Papers by Author: Jia Lu Tang

Abstract: 3-layer anodic bonding is one of the key technologies in the manufacture of complicated structure. The microcosmic process and current model of the 3-layer anodic bonding was investigated, and a new technology scheme with better bonding effect was developed. Using the experiment device, quantities of bonding current curves were obtained by the data collecting system. Under tensile testing device, intensity of the bonding was tested. By analysis of the data collected, the 3-layer bonding model was inspected, and the efficacy of the new technology scheme was proved.

Abstract: In this paper, we make a detail analysis of some factors, which affects the electrostatic bonding process. According to the electrical properties of glass, combined with the principle of electrostatic bonding, we analysed the relationship of critical bonding time, voltage and temperature as well as the factors which affect electrostatic bonding.
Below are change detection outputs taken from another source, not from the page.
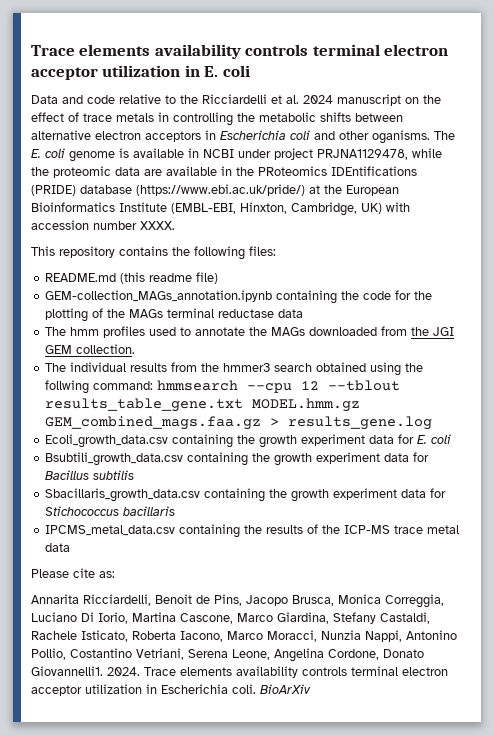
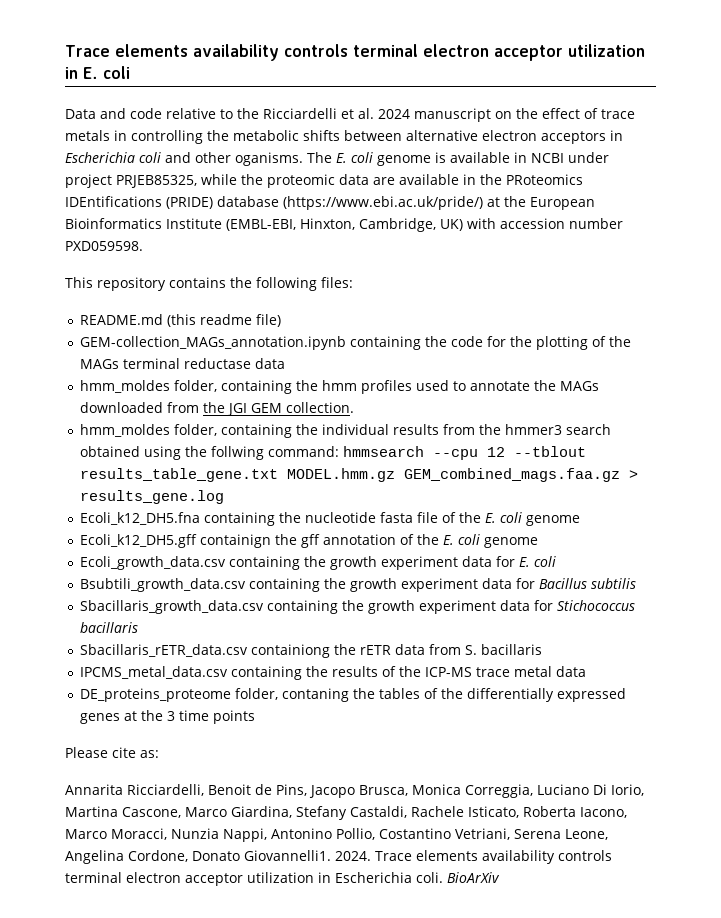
- The E. coli genome is available in NCBI under project PRJNA1129478, while the proteomic data are available in the PRoteomics IDEntifications (PRIDE) database (https://www.ebi.ac.uk/pride/) at the European Bioinformatics Institute (EMBL-EBI, Hinxton, Cambridge, UK) with accession number XXXX.
+ The E. coli genome is available in NCBI under project PRJEB85325, while the proteomic data are available in the PRoteomics IDEntifications (PRIDE) database (https://www.ebi.ac.uk/pride/) at the European Bioinformatics Institute (EMBL-EBI, Hinxton, Cambridge, UK) with accession number PXD059598.
- The hmm profiles used to annotate the MAGs downloaded from the JGI GEM collection.
+ hmm_moldes folder, containing the hmm profiles used to annotate the MAGs downloaded from the JGI GEM collection.
- The individual results from the hmmer3 search obtained using the follwing command: hmmsearch --cpu 12 --tblout results_table_gene.txt MODEL.hmm.gz GEM_combined_mags.faa.gz > results_gene.log
+ hmm_moldes folder, containing the individual results from the hmmer3 search obtained using the follwing command: hmmsearch --cpu 12 --tblout results_table_gene.txt MODEL.hmm.gz GEM_combined_mags.faa.gz > results_gene.log
+ Ecoli_k12_DH5.fna containing the nucleotide fasta file of the E. coli genome
+ Ecoli_k12_DH5.gff containign the gff annotation of the E. coli genome
+ Sbacillaris_rETR_data.csv containiong the rETR data from S. bacillaris
+ DE_proteins_proteome folder, contaning the tables of the differentially expressed genes at the 3 time points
Then we come up with the mathematical model of the intensity and temperature of electrostatic bonding. In accordance with the above-mentioned formula and the experimental data, we can get the following conclusions: the intensity of electrostatic bonding is much greater between 280°C to 370°C; the best temperature for this bonding is about 350°C; however, when the temperature is below 280°C,the intensity of electrostatic bonding is lower due to the great impact of particles under low temperature; but when the temperature is higher than 370°C,the mismatch of coefficient of thermal expansion of silicon and glass gets larger, then as a result, the intensity of this bonding has a significant decrease with the increasing of temperature.

Abstract: To simulate the whole process of anodic bonding accurately, this paper makes the research on the current of anodic bonding with area and point cathode respectively. Based on the known models of anodic bonding, novel current formulas are deduced for anodic bonding with area cathode by means of the relation between glass resistivity and temperature. After calibrated by statistics of experimental data, the formulas quantitatively describe the relation between bonding current with time, as well as bonding voltage and bonding temperature. Further, using spreading model of anodic bonding, an approach to dealing with the problem of point cathode current is presented. The experiments prove that the current formulas from the approach are able to indicate the law of point cathode current.